Germ cell apoptosis after ischemia-reperfusion (IR) of the testis is dependent on neutrophil recruitment to the testis. Intravascular adhesion molecules like the P- and E- selectins play an important role in this recruitment. The purpose of this study was to inhibit neutrophil recruitment to the IR- induced testis by using a function-blocking monoclonal anti-mouse P-selectin antibody. Adult mice were subjected to a 2 h period of testicular torsion (ischemia) followed by detorsion (reperfusion). Ten minutes after the onset of reperfusion mice received either the function-blocking monoclonal P-selectin antibody (FBMAB group) or the isotype-matched control antibody (IMCA group).
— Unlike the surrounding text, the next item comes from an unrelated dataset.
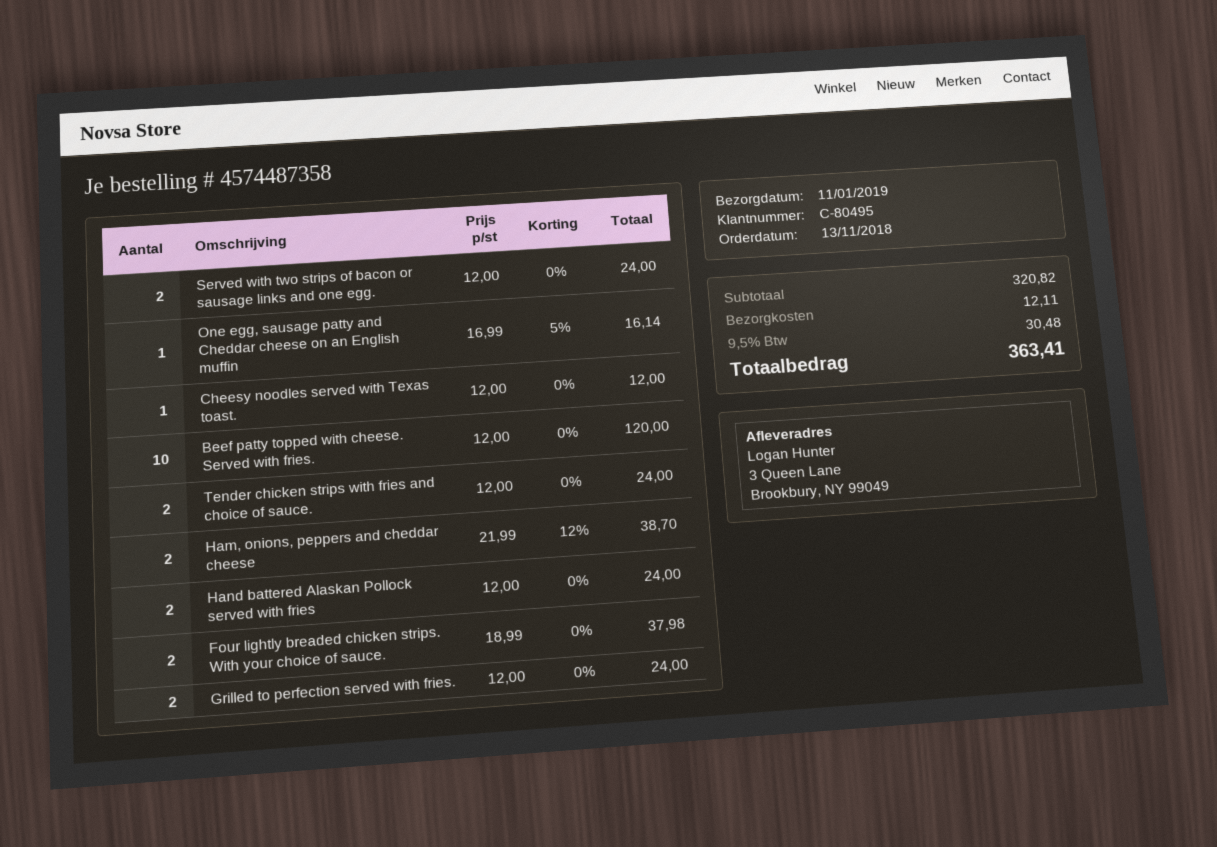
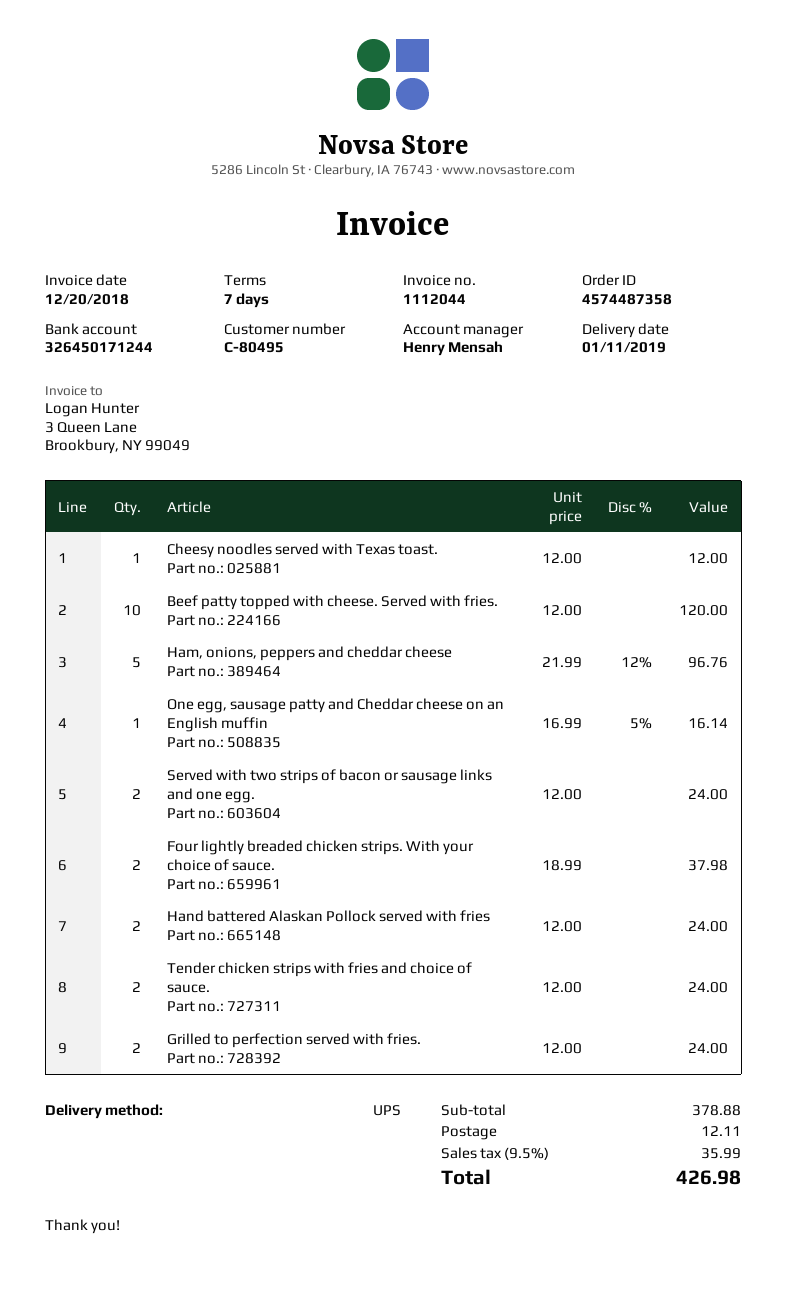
Ham, onions, peppers and cheddar cheese: 2 x 21.99 - 12% = 38.70 -> 5 x 21.99 - 12% = 96.76
subtotal: 320.82 -> 378.88
tax: 9.5% = 30.48 -> 9.5% = 35.99
total: 363.41 -> 426.98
Separate groups of mice underwent a sham operation (SO group) or received 500 ng of TNF alpha (IF group) to induce inflammation. Mice were sacrificed 24 hr after reperfusion and testiscular interstitial cells were isolated and analyzed for the presence of neutrophils by means of flow cytometry. The function-blocking monoclonal P-selectin antibody reduced neutrophil recruitment to the IR-induced testis significantly. Therefore, blocking P-selectin may be therapeutically beneficial to protect postischemic testis.